Als erste Frage so etwas tiefgründiges? Nun gut.
Ich seh's so - zur Zeit vor der Industrialisierung der Lebensmittelproduktion ging es mehr darum, ob man sich ernährt / ernähren kann, und nicht, wie man sich ernährt. Nun sind halt Lebensmittel derart billig (im doppelten Sinn), dass man extra Geld ausgeben muss, um sich so qualitativ hochwertig zu ernähren, wie es damals bereits Gang und Gäbe war.
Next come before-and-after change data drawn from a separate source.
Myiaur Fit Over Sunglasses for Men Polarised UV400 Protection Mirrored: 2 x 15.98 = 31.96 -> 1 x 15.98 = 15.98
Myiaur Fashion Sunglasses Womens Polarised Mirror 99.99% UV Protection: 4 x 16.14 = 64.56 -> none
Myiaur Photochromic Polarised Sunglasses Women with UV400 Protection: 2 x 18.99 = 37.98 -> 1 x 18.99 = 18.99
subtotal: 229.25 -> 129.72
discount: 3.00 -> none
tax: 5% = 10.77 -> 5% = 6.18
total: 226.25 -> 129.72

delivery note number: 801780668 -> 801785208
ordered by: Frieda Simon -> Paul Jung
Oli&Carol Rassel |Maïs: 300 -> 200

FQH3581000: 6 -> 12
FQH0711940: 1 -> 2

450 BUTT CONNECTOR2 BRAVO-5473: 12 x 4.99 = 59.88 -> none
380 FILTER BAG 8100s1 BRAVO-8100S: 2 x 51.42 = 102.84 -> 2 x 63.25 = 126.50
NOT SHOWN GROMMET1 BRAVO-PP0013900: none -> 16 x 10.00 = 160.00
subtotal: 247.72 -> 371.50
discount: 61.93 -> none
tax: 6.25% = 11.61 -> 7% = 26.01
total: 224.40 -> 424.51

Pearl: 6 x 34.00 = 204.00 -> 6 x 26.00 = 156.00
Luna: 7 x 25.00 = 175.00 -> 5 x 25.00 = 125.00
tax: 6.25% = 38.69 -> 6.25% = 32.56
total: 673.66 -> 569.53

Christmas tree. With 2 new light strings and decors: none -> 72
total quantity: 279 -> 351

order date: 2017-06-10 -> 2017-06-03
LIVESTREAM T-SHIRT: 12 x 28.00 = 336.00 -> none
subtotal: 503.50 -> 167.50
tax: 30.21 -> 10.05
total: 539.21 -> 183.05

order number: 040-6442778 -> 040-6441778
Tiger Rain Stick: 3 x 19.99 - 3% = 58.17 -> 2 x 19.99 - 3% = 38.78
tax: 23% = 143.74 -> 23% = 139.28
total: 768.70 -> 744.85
Auch durch die jährlich verbesserte Medizin ist es nicht mehr soo notwendig wie noch vor 50 Jahren, sich gesund zu ernähren, da man auch mit billigem Zeug locker 60-70 Jahre alt werden kann (was damals eine Leistung war).
Eine gesunde Lebensweise ist daher heutzutage "nur noch" ein gewisser Bonus auf die Lebenszeit, sprich ein Luxus, den sich aber nicht jeder leisten kann. Und dieser Luxusstatus macht Bioprodukte sowie besondere Ernährungsweisen wie Veganismus und Vegetarismus "in".
(Wobei ich z.B. vegane Lebensmittel eher für ungesund halte.)